◆ **THE TASK**:
Copy out each line below containing "risultati".

◆ **SOURCE RECORDS**:
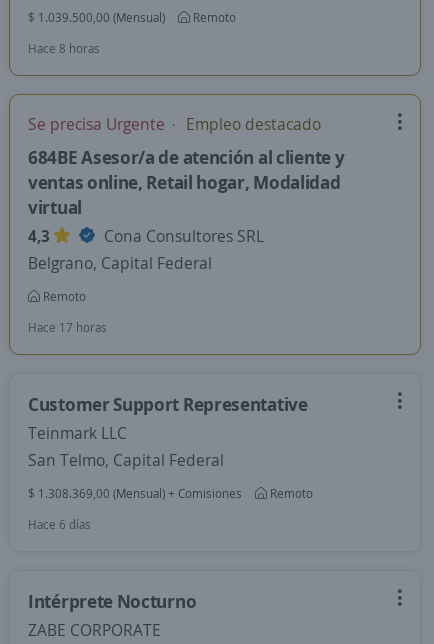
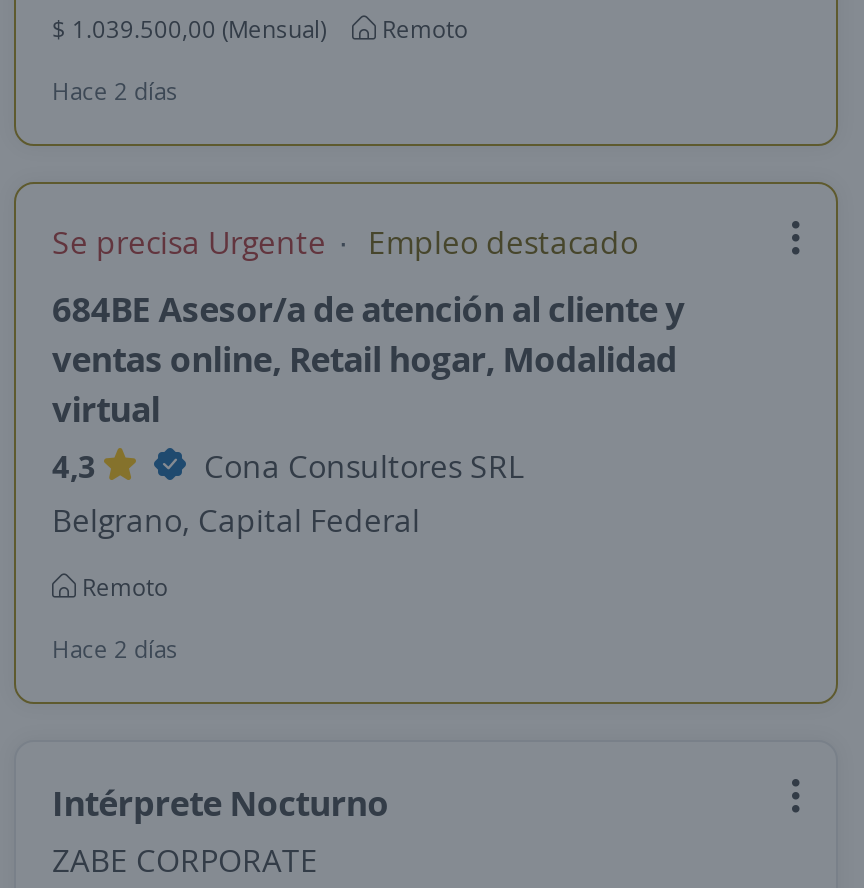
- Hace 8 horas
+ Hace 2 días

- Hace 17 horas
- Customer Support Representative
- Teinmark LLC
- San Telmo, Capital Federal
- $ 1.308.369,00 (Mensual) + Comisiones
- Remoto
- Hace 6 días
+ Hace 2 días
...
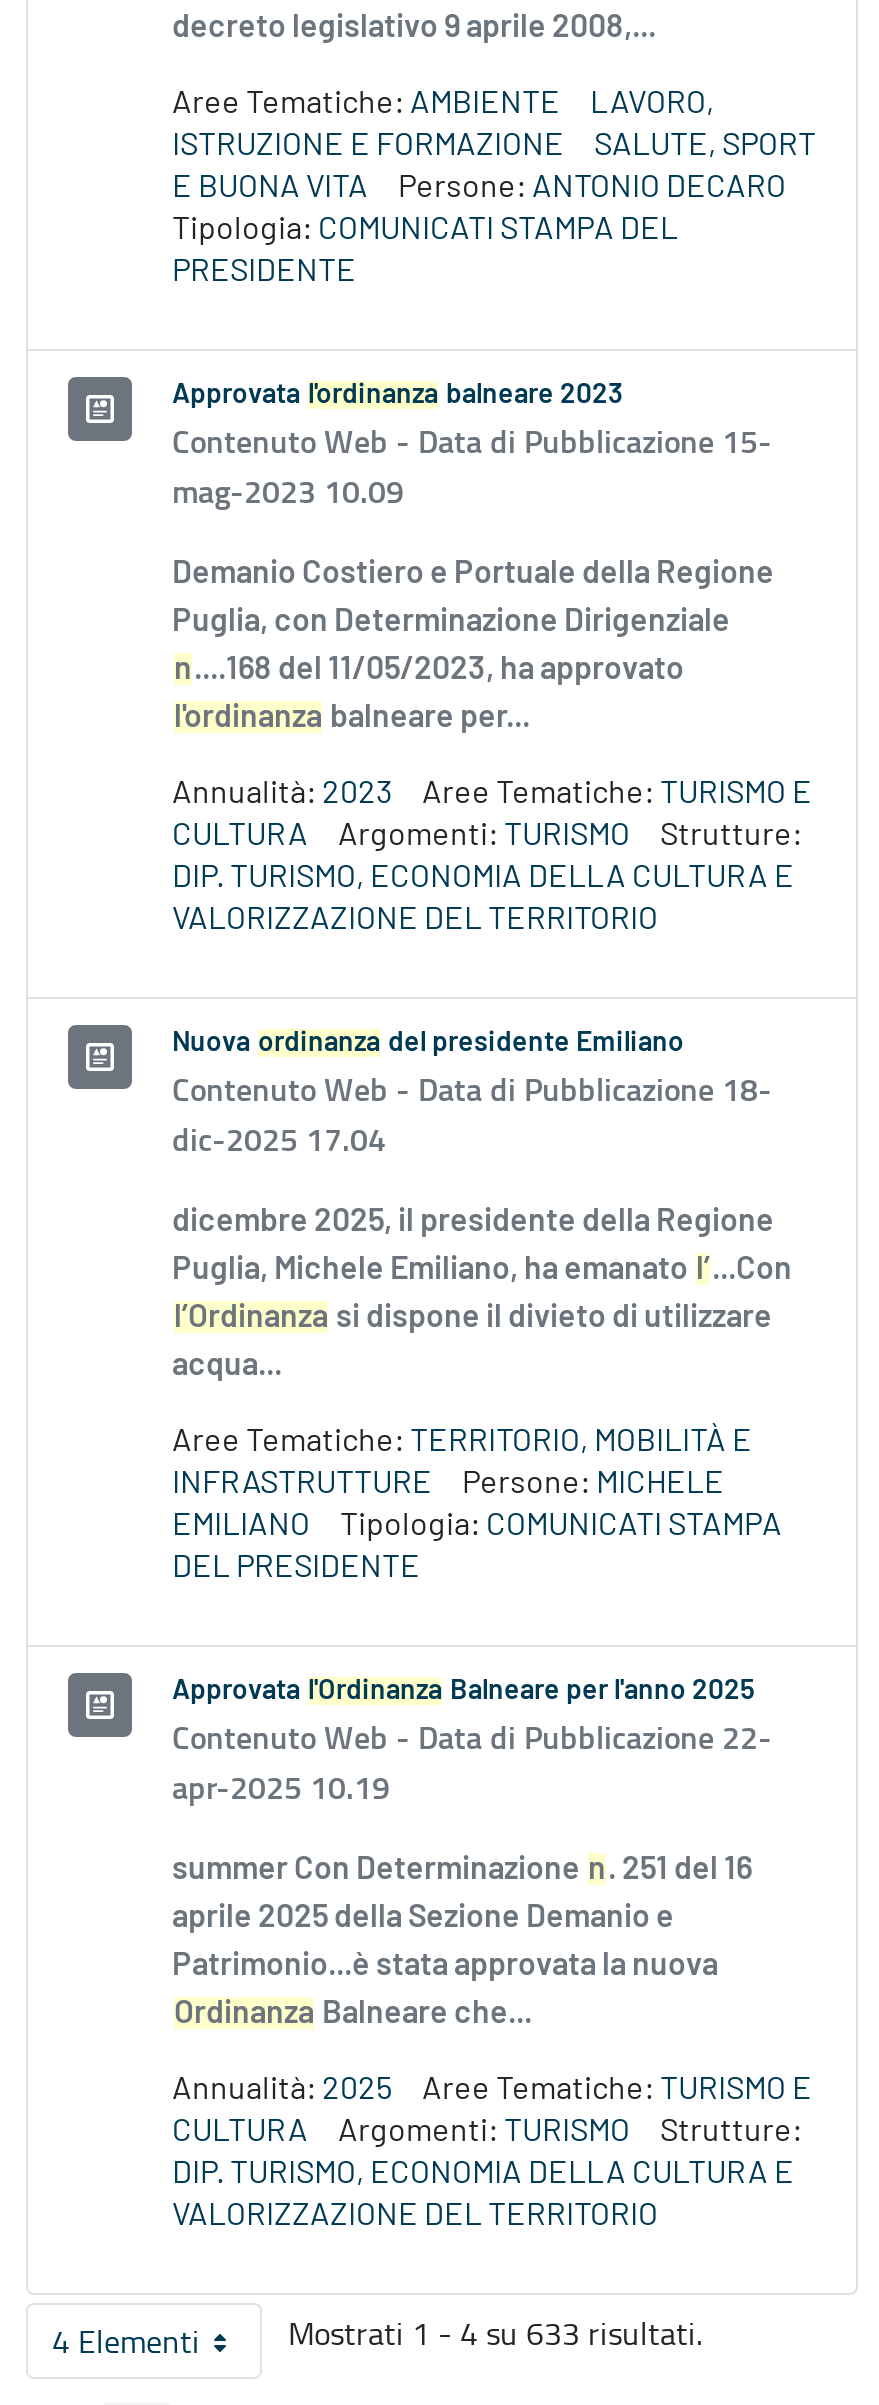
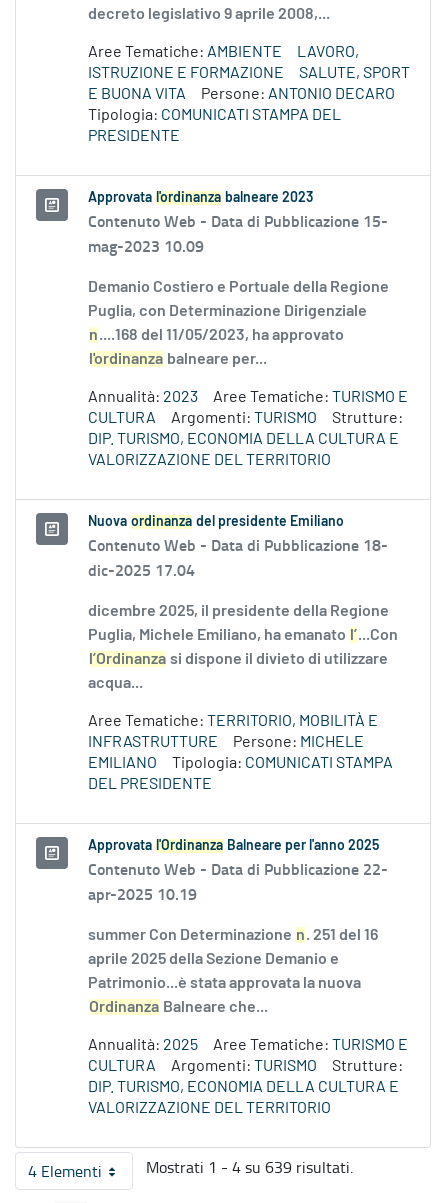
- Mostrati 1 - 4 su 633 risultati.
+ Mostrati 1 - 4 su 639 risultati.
--
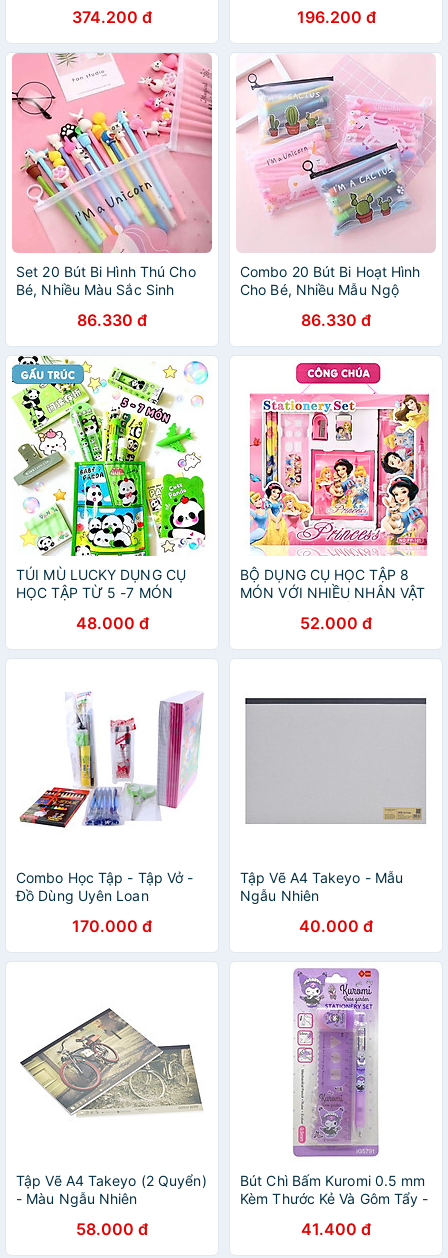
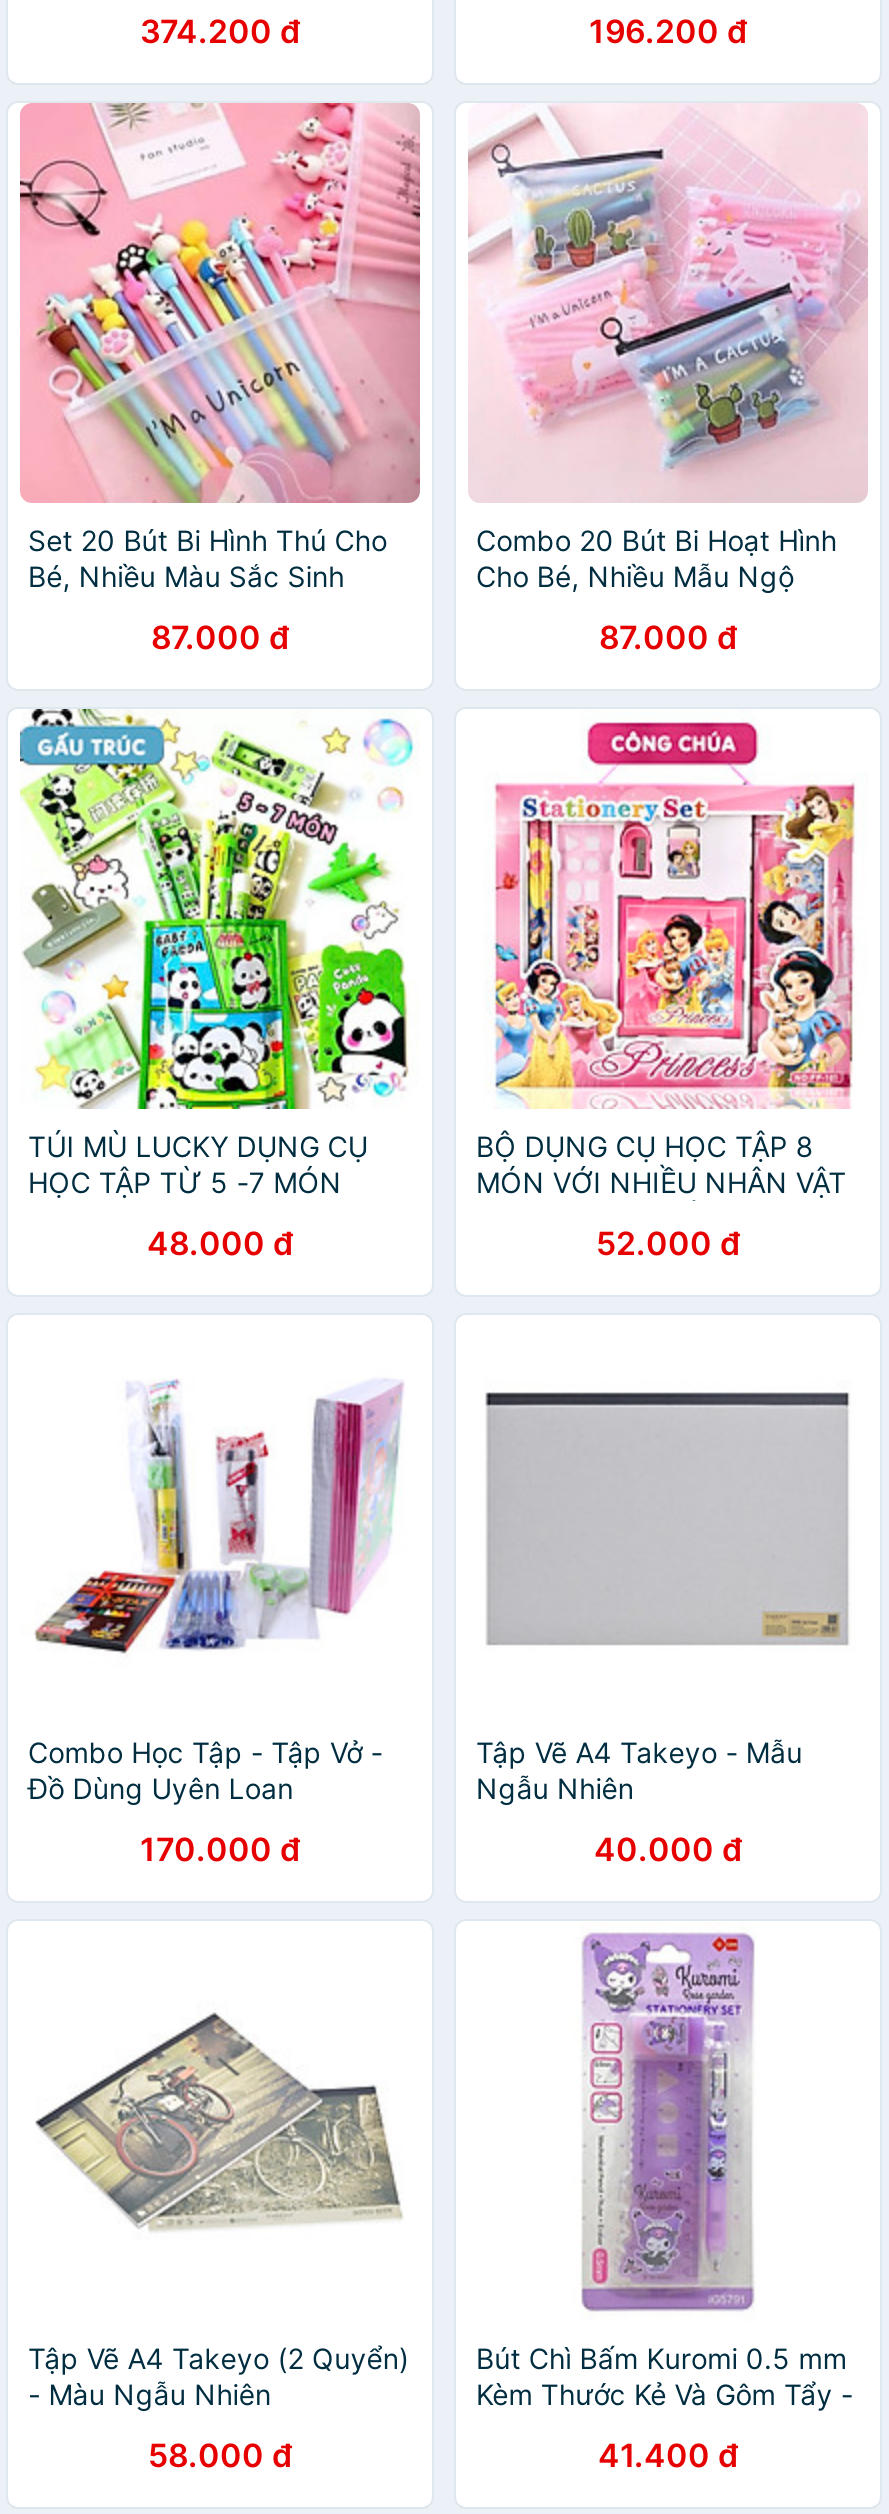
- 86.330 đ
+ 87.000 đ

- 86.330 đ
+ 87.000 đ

◆ **RESULT OF THIS TASK**:
- Mostrati 1 - 4 su 633 risultati.
+ Mostrati 1 - 4 su 639 risultati.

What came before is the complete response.